You're right this is easy on the B-Tree side, but it creates problems on the alloc side. If you alloc different sizes you risk fragmentation, where a small block sits in a large block and prevents it from being used in larger block allocations. You can mitigate this with defragmentation (lfs_fs_defrag?), which moves small pieces of data together, but this adds more janitorial work to the system.
An annoying issue with fragmentation is that it can force larger allocations to fail, even if there is in theory enough storage available. I guess you could make allocation failure trigger defragmentation, though this would quite severely increase the potential runtime spike of write operations.
But how do you create the contiguous file? Something somewhere needs to write? I suppose this is mostly an API question and not too important.
I was reaching the same conclusion, we really only need a "pin" bit on files to indicate that their data shouldn't be moved. This would allow for both contiguous files and more flexible MMU/virtual-mapped files. Though I don't know if mixed pinned/unpinned B-tree nodes is really useful.
Ah, this would be nice. But I think you need this bit to persist on flash so that contiguous files don't get broken up after a remount. Though this may not be a problem for systems with granular virtual mapping. |
I think this is very common. I guess whether or not to completely rewrite the filesystem in this situation is a bit of a user decision. It would be nice to not need to reformat the filesystem, but with contiguous files this creates increasing fragmentation. Maybe lfs_fs_defrag is unavoidable conclusion...

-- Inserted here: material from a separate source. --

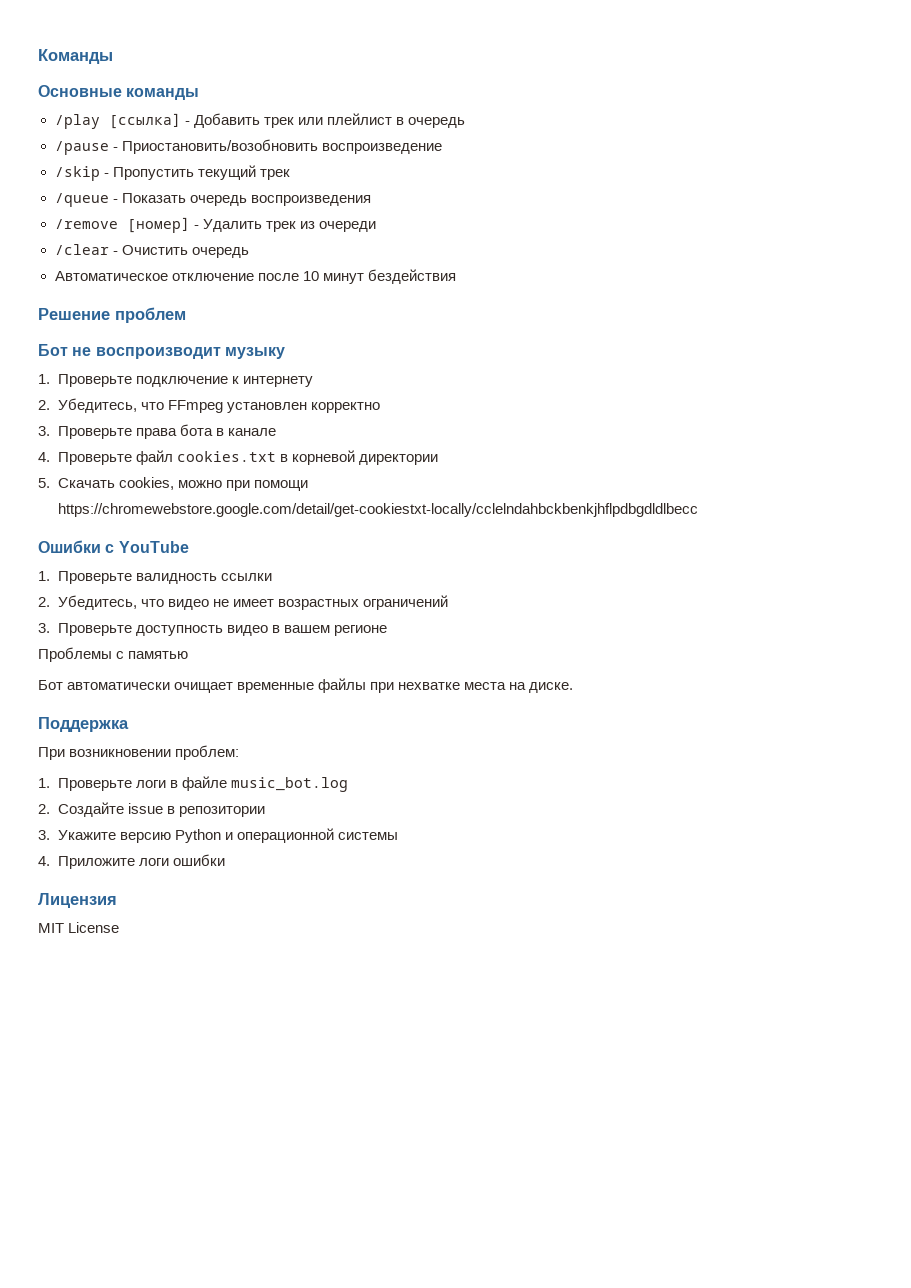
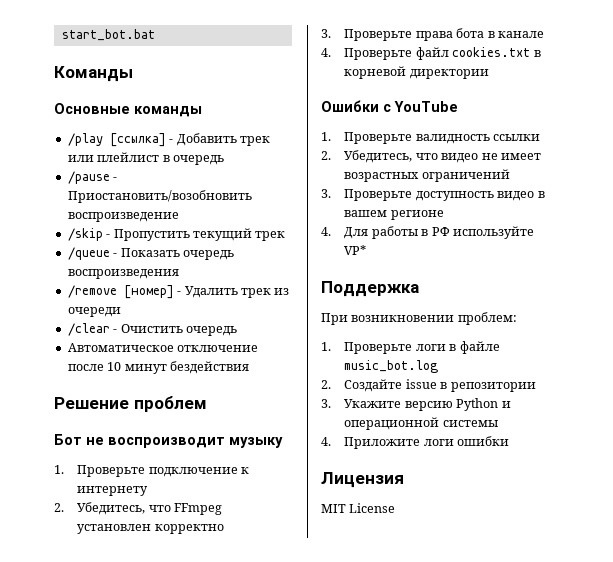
+ start_bot.bat
- 5. Скачать cookies, можно при помощи https://chromewebstore.google.com/detail/get-cookiestxt-locally/cclelndahbckbenkjhflpdbgdldlbecc
- Проблемы с памятью
- Бот автоматически очищает временные файлы при нехватке места на диске.
+ 4. Для работы в РФ используйте VP*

To be honest I think this features is going to be a minimum >=~1/2 year out in terms of timescales. |
Yeah, same for our use case. Hence, this PR is designed to simply allow reserving a large contiguous block in one shot and giving direct access to the storage address. I expect most updates are infrequent and will not change size of assets either. Fragmentation may likely happen if there's too many assets, but it's not a killing issue. We can still fall back to regular fragmented files and load them into memory as regular assets instead of directly accessing from flash if that ever occurs. |
I'm not sure fragmentation is induced here. In order to simplify the work, maybe "just" having the ability to create a Littlefs partition with a super block size (that is, logical blocks that are an (fixed) concatenation of physical block that can't be split) would work. In that case, no special modifications are required, only the ability to pin & unpin a block (to prevent erasing or moving it) and a "give the physical address of the list of logical block for this file" function If that was possible, I think we could just have 2 partitions: one with logical block size = physical block size for regular files and the other with large logical blocks. For large assets, then the second partition would be used, and mmap'ed in a linear address space via the MMU. Even if there isn't a MMU on the µc, I think it's completely possible to change the code using the asset to work in large page via a "virtual" address array mapping. I'm using a ESP32 mainly, but also ARM's Cortex A chip that all supports MMU (albeit the former is rather dumb).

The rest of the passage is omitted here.